George Pappas and Nikolai Matni Receive 2024 IEEE Control Systems Society Best Paper Awards

George Pappas, UPS Foundation Professor of Transportation in Electrical and Systems Engineering (ESE) and Associate Dean for Research for Penn Engineering, and Nikolai Matni, Assistant Professor in ESE, have been recognized with awards from the Control Systems Society (CSS) of the IEEE honoring their publications in IEEE Transactions on Automatic Control and IEEE Transactions on Control of Network Systems, respectively. Pappas was named the recipient of the 2024 IEEE CSS George S. Axelby Outstanding Paper Award and Matni was awarded the 2024 IEEE Transactions on Control of Network Systems Best Paper Award. These are some of the most prestigious awards in the field of control systems that recognize papers which demonstrate originality, advance the theoretical foundations of control and have significant real-world impact. 

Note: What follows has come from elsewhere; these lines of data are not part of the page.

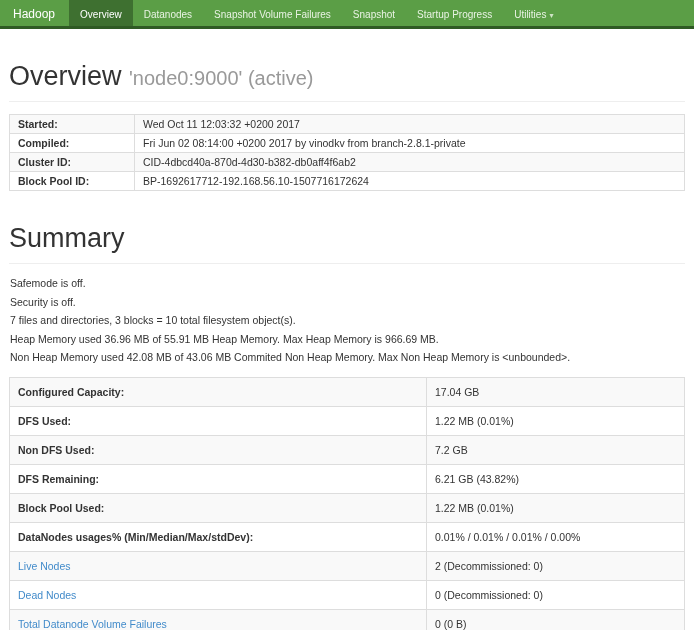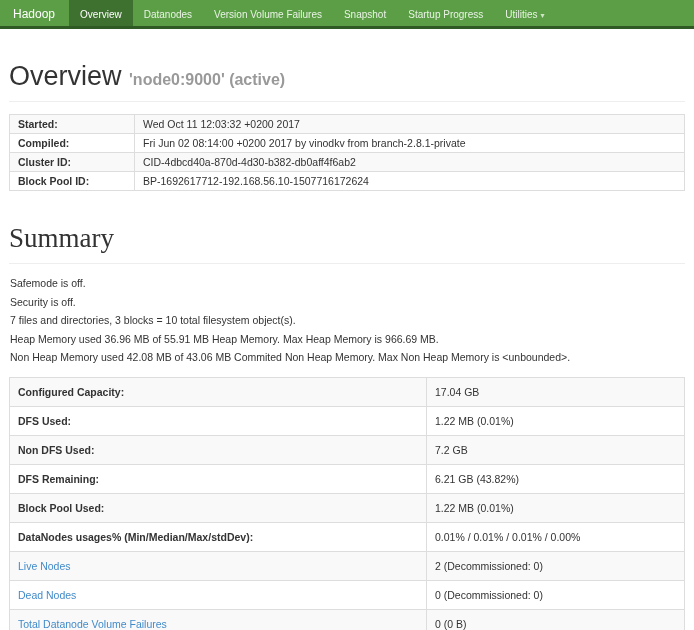"Version Volume Failures" span.nav-item { text: Version -> Snapshot }
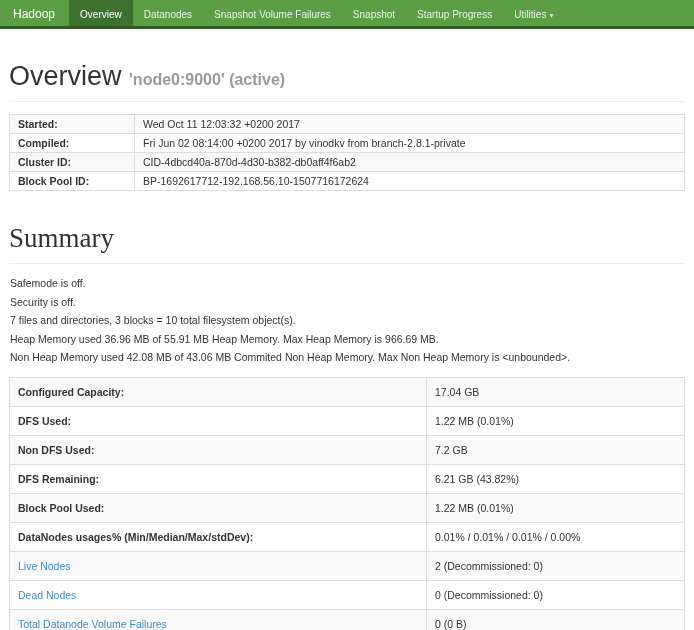"'node0:9000' (active)" h1.page-title .subtitle { font-size: 16px -> 20px; font-weight: 700 -> 400 }
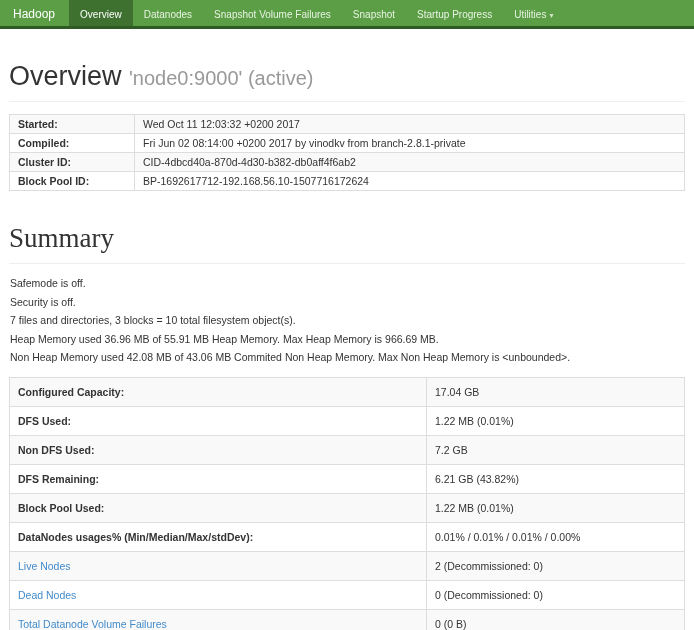"Summary" .summary-title { font-family: Liberation Serif, serif -> none }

Pappas’ and Matni’s work each exemplify all of these qualities. Pappas’ influential work combines deep theoretical insight with practical applications that address key safety concerns in modern AI systems. Matni’s work advances research in network systems, with significant implications for autonomous systems, cyber-physical networks and distributed control.

Winning the George S. Axelby Outstanding Paper Award, Pappas’ paper, “Safety verification and robustness analysis of neural networks via quadratic constraints and semidefinite programming,” was published in January 2022 alongside co-authors Mahyar Fazlyab and Manfred Morari.

“Our paper shows that control systems will be critical in ensuring the safety of neural networks and related AI approaches,” says Pappas. “I am grateful to the awards committee for recognizing the importance of this direction.”

Receiving the Transactions on Control of Networked Systems Best Paper award, Matni’s Distributed and Localized Model Predictive Control—Part II: Theoretical Guarantees” was co-authored with Carmen Amo Alonso, Jing Shuang Li and James Anderson and published in September 2023.

“Our paper makes significant advances in the area of large-scale, safety-critical control by allowing sophisticated control techniques that were once limited to single systems, such as a robot or airplane, to be applied to societal-scale systems like the power grid or intelligent transportation systems,” says Matni. “My co-authors and I are grateful for this recognition, and are excited to see how the community builds on our results.”

The Control Systems Society (CSS) of the IEEE is a leading global organization dedicated to advancing both the theory and practice of systems and control. Established in 1954, the IEEE CSS has played a pioneering role in shaping the field of control systems for more than 65 years. Its mission is to foster scientific, technological and educational progress across the diverse areas of automatic control, decision-making and their applications. The society supports research and innovation in a wide range of sectors, including aerospace, automotive systems, communication networks, cyber-physical systems, manufacturing, micro/nano technologies, power grids, process control, robotics, smart communities, and systems and synthetic biology. 

Nikolai Matni (left) and George Pappas (right) receive their awards at the IEEE Conference on Decision and Control (CDC) in December 2024, during the conference’s annual awards ceremony.